- _PROBLEM DETAILS_: Starting at the first entry below, repeat all the data word for word and drop the pictures.

(Edit difference data)
Start of Block

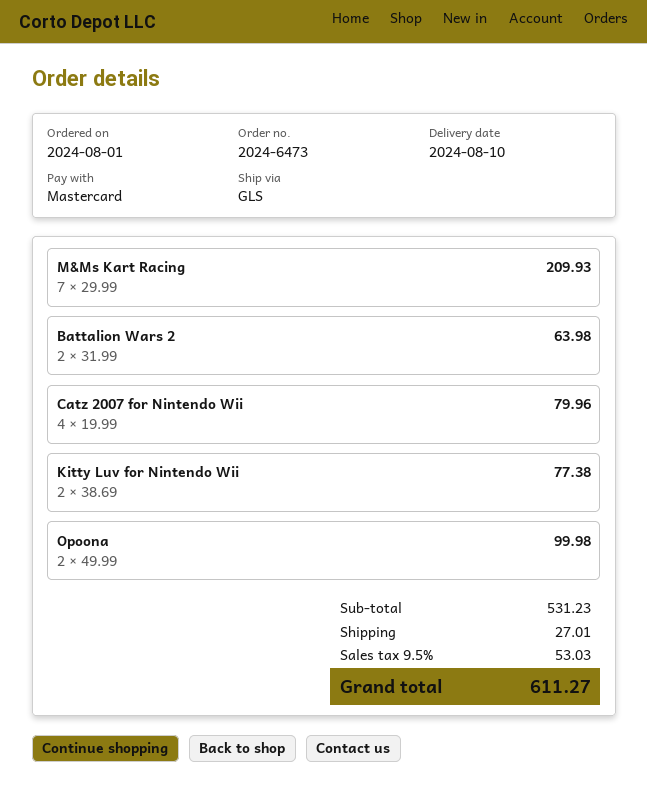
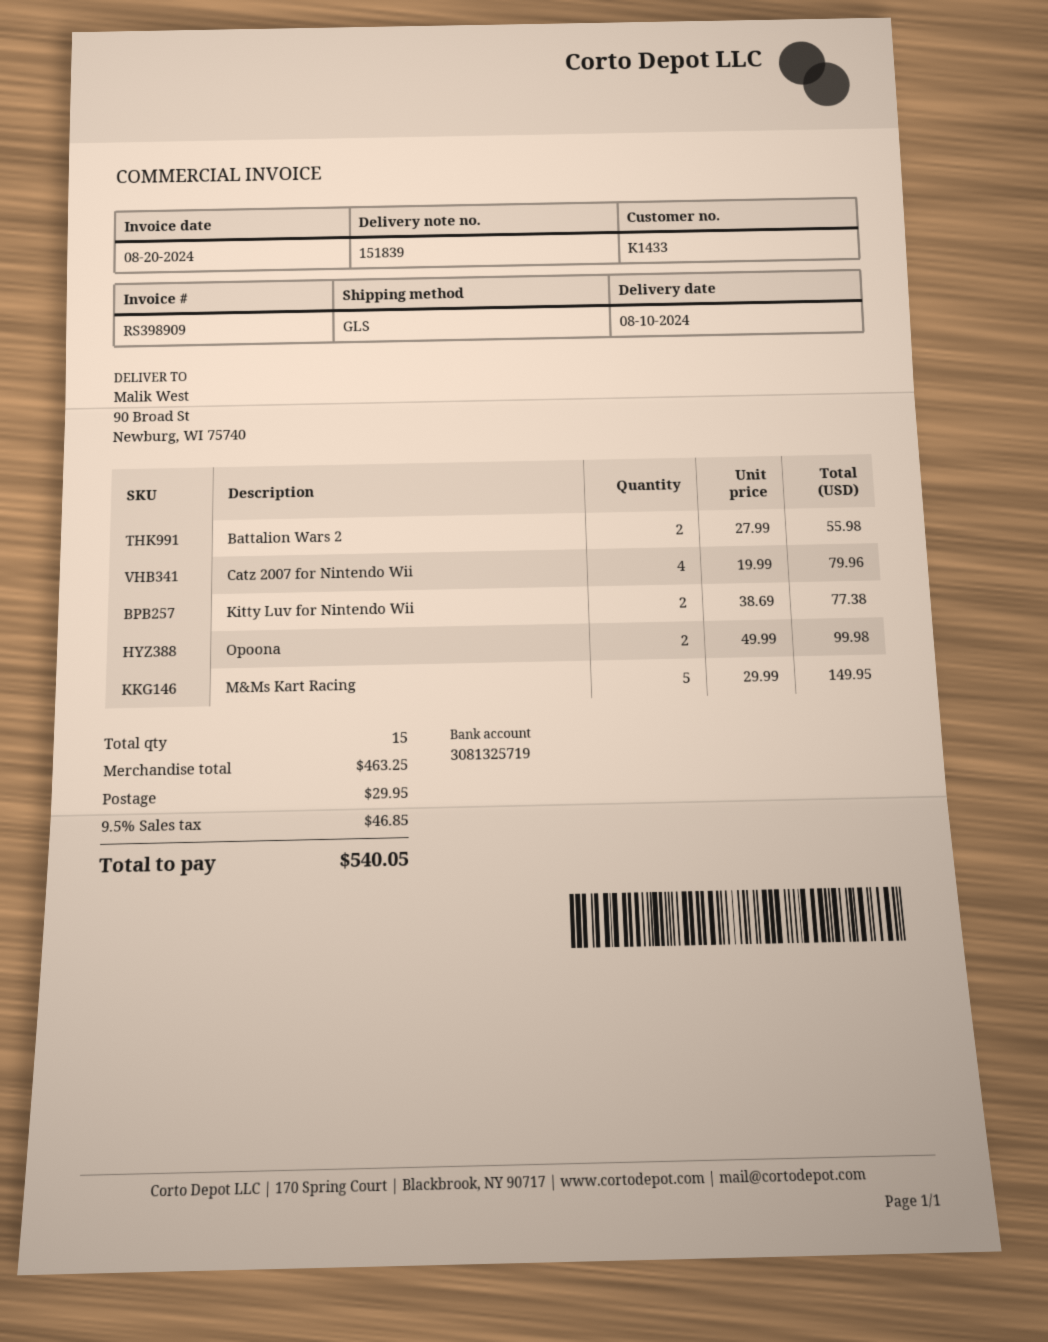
M&Ms Kart Racing: 7 x 29.99 = 209.93 -> 5 x 29.99 = 149.95
Battalion Wars 2: 2 x 31.99 = 63.98 -> 2 x 27.99 = 55.98
subtotal: 531.23 -> 463.25
shipping: 27.01 -> 29.95
tax: 9.5% = 53.03 -> 9.5% = 46.85
total: 611.27 -> 540.05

End of Block

- _ANSWER TO THE EXERCISE_:
M&Ms Kart Racing: 7 x 29.99 = 209.93 -> 5 x 29.99 = 149.95
Battalion Wars 2: 2 x 31.99 = 63.98 -> 2 x 27.99 = 55.98
subtotal: 531.23 -> 463.25
shipping: 27.01 -> 29.95
tax: 9.5% = 53.03 -> 9.5% = 46.85
total: 611.27 -> 540.05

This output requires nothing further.